The full listing, exactly as written and with no images, is the expected output.

- - - - -

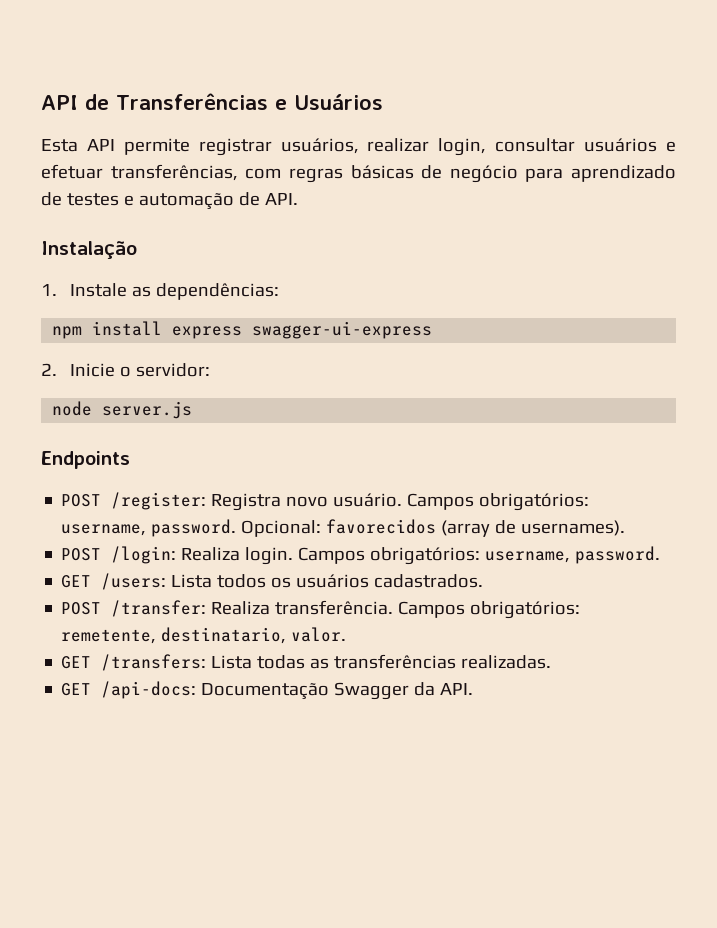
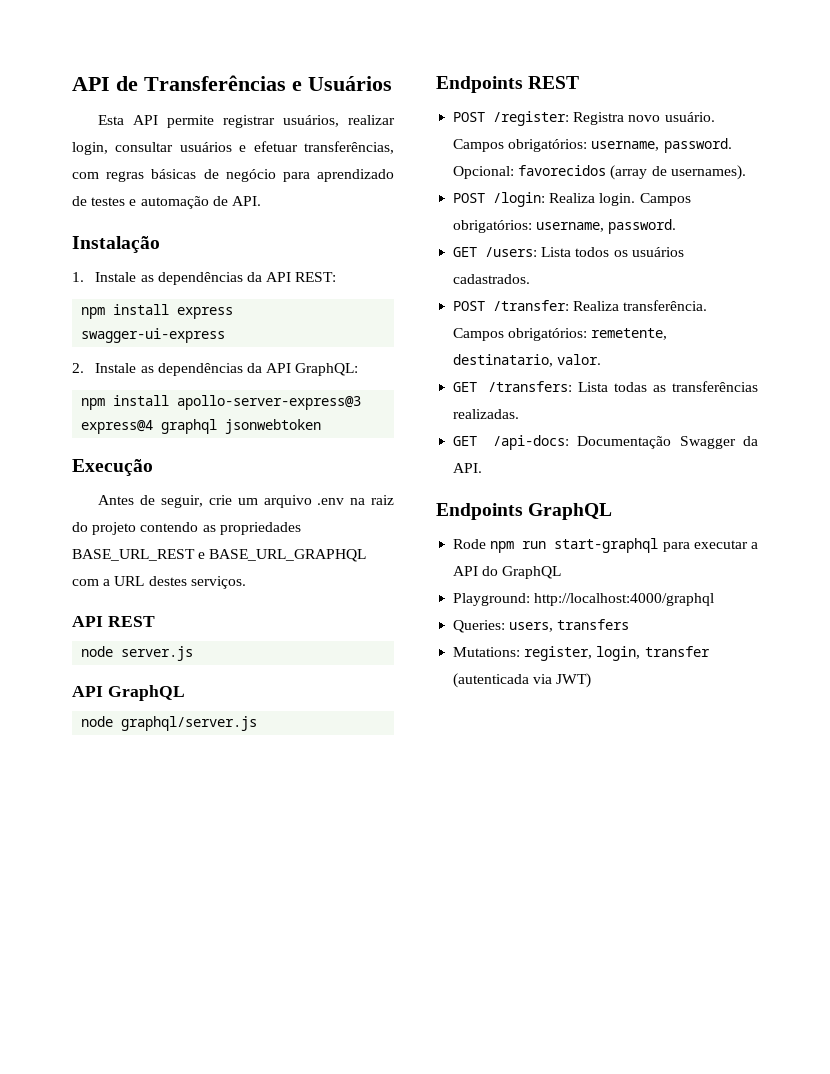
- 1. Instale as dependências:
+ 1. Instale as dependências da API REST:
- 2. Inicie o servidor:
+ 2. Instale as dependências da API GraphQL:
+ npm install apollo-server-express@3 express@4 graphql jsonwebtoken
+ Execução
+ Antes de seguir, crie um arquivo .env na raiz do projeto contendo as propriedades BASE_URL_REST e BASE_URL_GRAPHQL com a URL destes serviços.
+ API REST
  node server.js
- Endpoints
+ API GraphQL
+ node graphql/server.js
+ Endpoints REST
+ Endpoints GraphQL
+ Rode npm run start-graphql para executar a API do GraphQL
+ Playground: http://localhost:4000/graphql
+ Queries: users, transfers
+ Mutations: register, login, transfer (autenticada via JWT)

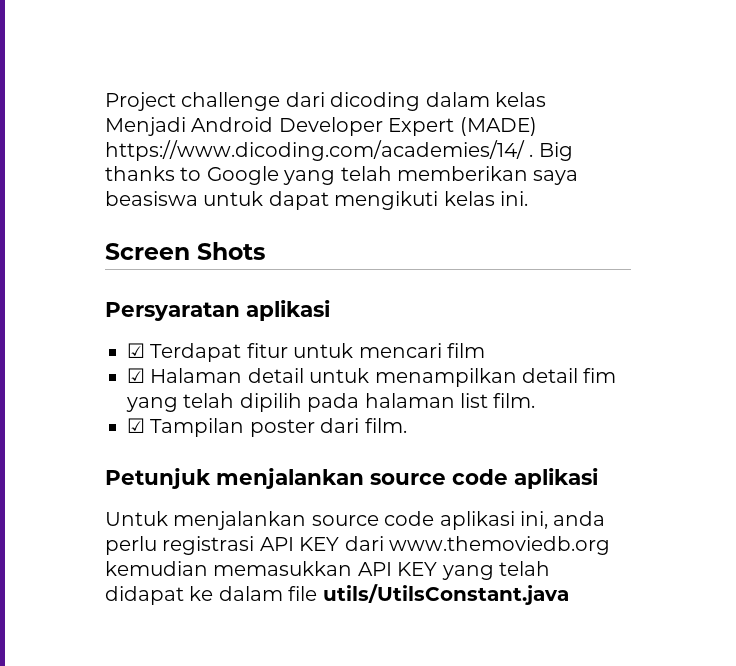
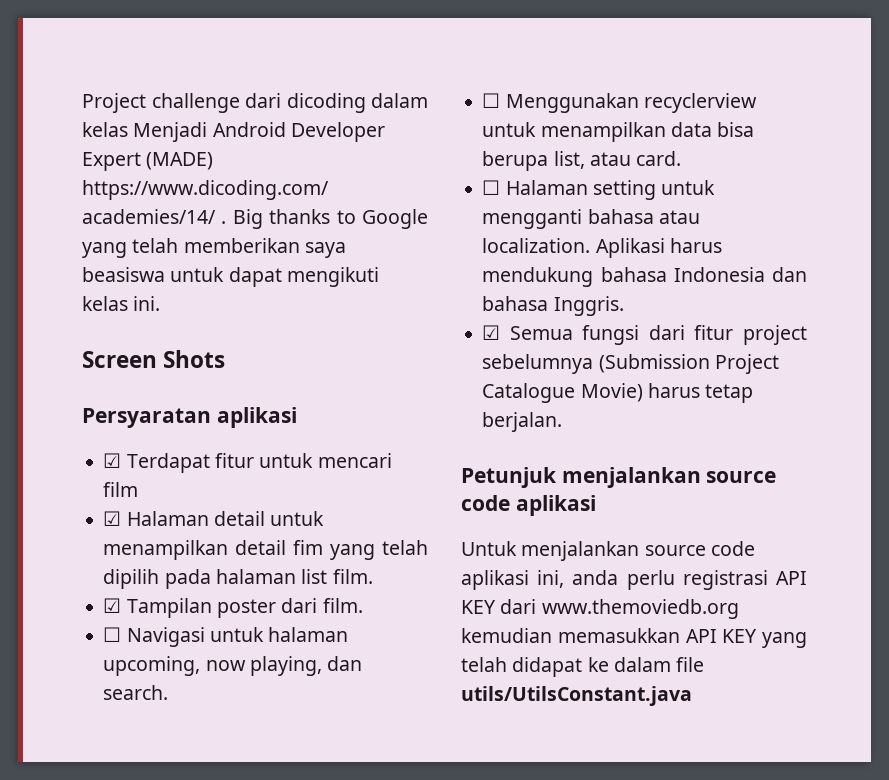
+ ☐ Navigasi untuk halaman upcoming, now playing, dan search.
+ ☐ Menggunakan recyclerview untuk menampilkan data bisa berupa list, atau card.
+ ☐ Halaman setting untuk mengganti bahasa atau localization. Aplikasi harus mendukung bahasa Indonesia dan bahasa Inggris.
+ ☑ Semua fungsi dari fitur project sebelumnya (Submission Project Catalogue Movie) harus tetap berjalan.

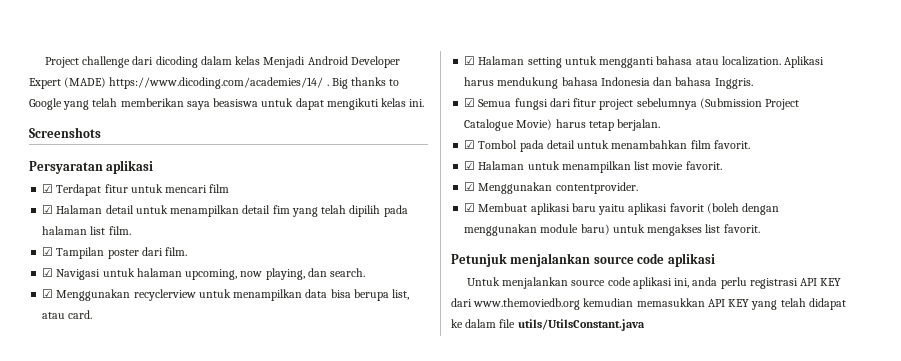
- Screen Shots
+ Screenshots
- ☐ Navigasi untuk halaman upcoming, now playing, dan search.
+ ☑ Navigasi untuk halaman upcoming, now playing, dan search.
- ☐ Menggunakan recyclerview untuk menampilkan data bisa berupa list, atau card.
+ ☑ Menggunakan recyclerview untuk menampilkan data bisa berupa list, atau card.
- ☐ Halaman setting untuk mengganti bahasa atau localization.
+ ☑ Halaman setting untuk mengganti bahasa atau localization.
+ ☑ Tombol pada detail untuk menambahkan film favorit.
+ ☑ Halaman untuk menampilkan list movie favorit.
+ ☑ Menggunakan contentprovider.
+ ☑ Membuat aplikasi baru yaitu aplikasi favorit (boleh dengan menggunakan module baru) untuk mengakses list favorit.

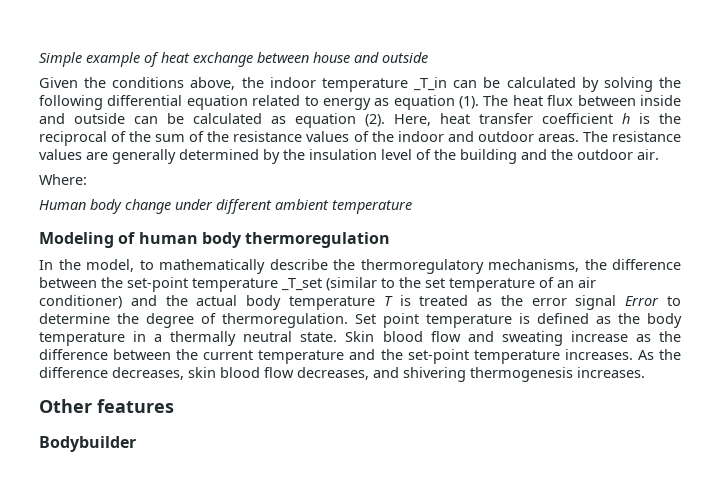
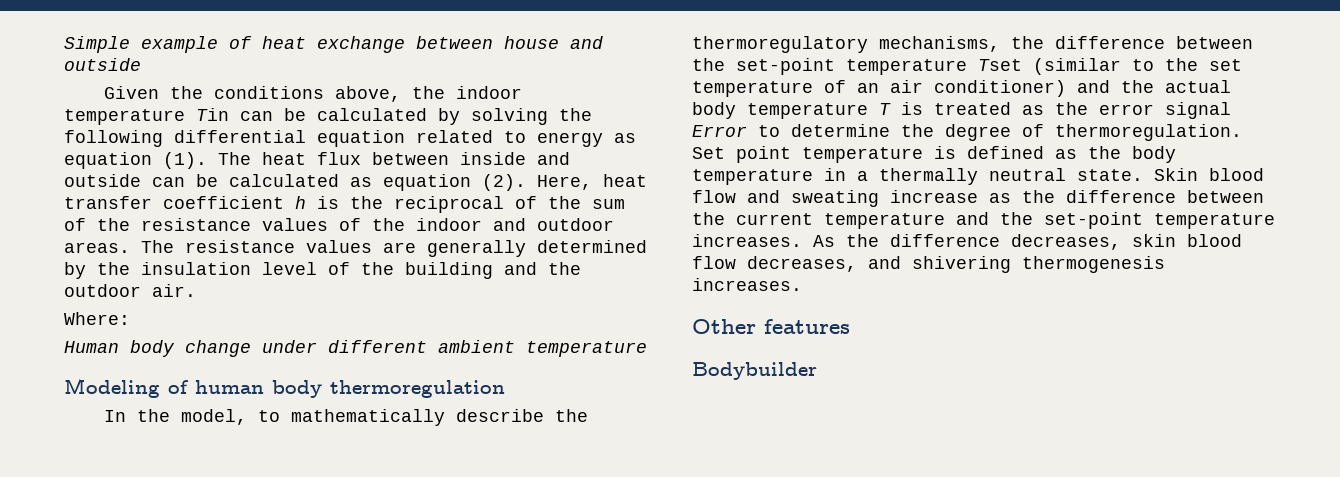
- Given the conditions above, the indoor temperature _T_in can be calculated by solving the following differential equation related to energy as equation (1).
+ Given the conditions above, the indoor temperature Tin can be calculated by solving the following differential equation related to energy as equation (1).
- In the model, to mathematically describe the thermoregulatory mechanisms, the difference between the set-point temperature _T_set (similar to the set temperature of an air conditioner) and the actual body temperature T is treated as the error signal Error to determine the degree of thermoregulation.
+ In the model, to mathematically describe the thermoregulatory mechanisms, the difference between the set-point temperature Tset (similar to the set temperature of an air conditioner) and the actual body temperature T is treated as the error signal Error to determine the degree of thermoregulation.

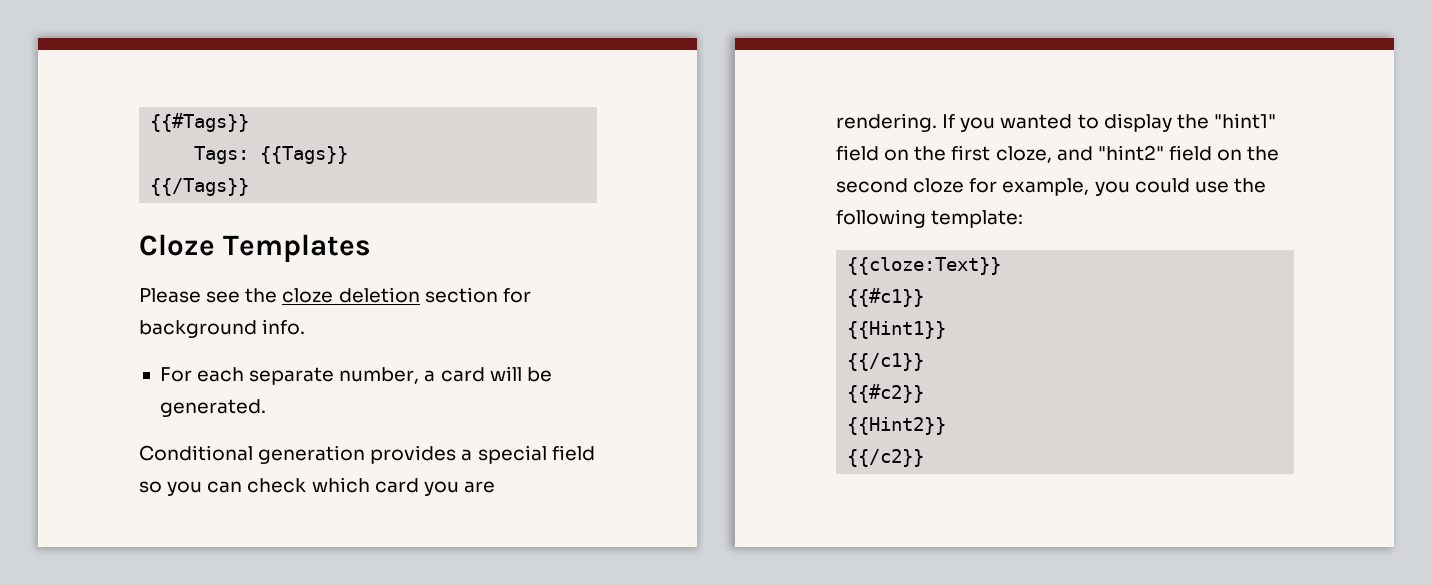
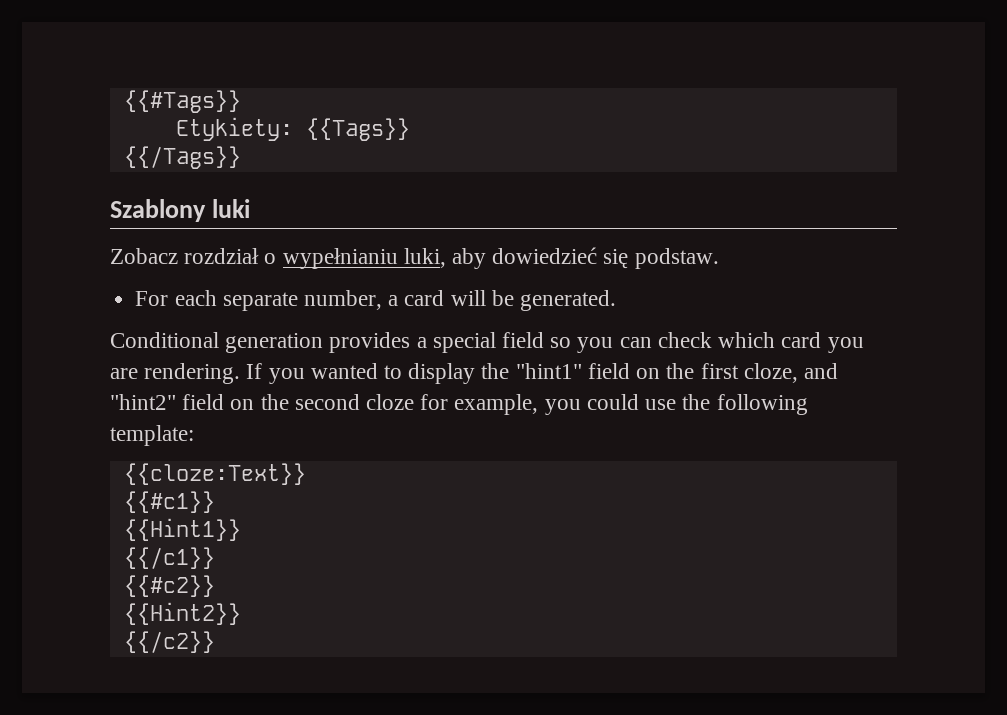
- Tags: {{Tags}}
+ Etykiety: {{Tags}}
- Cloze Templates
- Please see the cloze deletion section for background info.
+ Szablony luki
+ Zobacz rozdział o wypełnianiu luki, aby dowiedzieć się podstaw.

- - - - -

**Task answer**:
- 1. Instale as dependências:
+ 1. Instale as dependências da API REST:
- 2. Inicie o servidor:
+ 2. Instale as dependências da API GraphQL:
+ npm install apollo-server-express@3 express@4 graphql jsonwebtoken
+ Execução
+ Antes de seguir, crie um arquivo .env na raiz do projeto contendo as propriedades BASE_URL_REST e BASE_URL_GRAPHQL com a URL destes serviços.
+ API REST
  node server.js
- Endpoints
+ API GraphQL
+ node graphql/server.js
+ Endpoints REST
+ Endpoints GraphQL
+ Rode npm run start-graphql para executar a API do GraphQL
+ Playground: http://localhost:4000/graphql
+ Queries: users, transfers
+ Mutations: register, login, transfer (autenticada via JWT)

+ ☐ Navigasi untuk halaman upcoming, now playing, dan search.
+ ☐ Menggunakan recyclerview untuk menampilkan data bisa berupa list, atau card.
+ ☐ Halaman setting untuk mengganti bahasa atau localization. Aplikasi harus mendukung bahasa Indonesia dan bahasa Inggris.
+ ☑ Semua fungsi dari fitur project sebelumnya (Submission Project Catalogue Movie) harus tetap berjalan.

- Screen Shots
+ Screenshots
- ☐ Navigasi untuk halaman upcoming, now playing, dan search.
+ ☑ Navigasi untuk halaman upcoming, now playing, dan search.
- ☐ Menggunakan recyclerview untuk menampilkan data bisa berupa list, atau card.
+ ☑ Menggunakan recyclerview untuk menampilkan data bisa berupa list, atau card.
- ☐ Halaman setting untuk mengganti bahasa atau localization.
+ ☑ Halaman setting untuk mengganti bahasa atau localization.
+ ☑ Tombol pada detail untuk menambahkan film favorit.
+ ☑ Halaman untuk menampilkan list movie favorit.
+ ☑ Menggunakan contentprovider.
+ ☑ Membuat aplikasi baru yaitu aplikasi favorit (boleh dengan menggunakan module baru) untuk mengakses list favorit.

- Given the conditions above, the indoor temperature _T_in can be calculated by solving the following differential equation related to energy as equation (1).
+ Given the conditions above, the indoor temperature Tin can be calculated by solving the following differential equation related to energy as equation (1).
- In the model, to mathematically describe the thermoregulatory mechanisms, the difference between the set-point temperature _T_set (similar to the set temperature of an air conditioner) and the actual body temperature T is treated as the error signal Error to determine the degree of thermoregulation.
+ In the model, to mathematically describe the thermoregulatory mechanisms, the difference between the set-point temperature Tset (similar to the set temperature of an air conditioner) and the actual body temperature T is treated as the error signal Error to determine the degree of thermoregulation.

- Tags: {{Tags}}
+ Etykiety: {{Tags}}
- Cloze Templates
- Please see the cloze deletion section for background info.
+ Szablony luki
+ Zobacz rozdział o wypełnianiu luki, aby dowiedzieć się podstaw.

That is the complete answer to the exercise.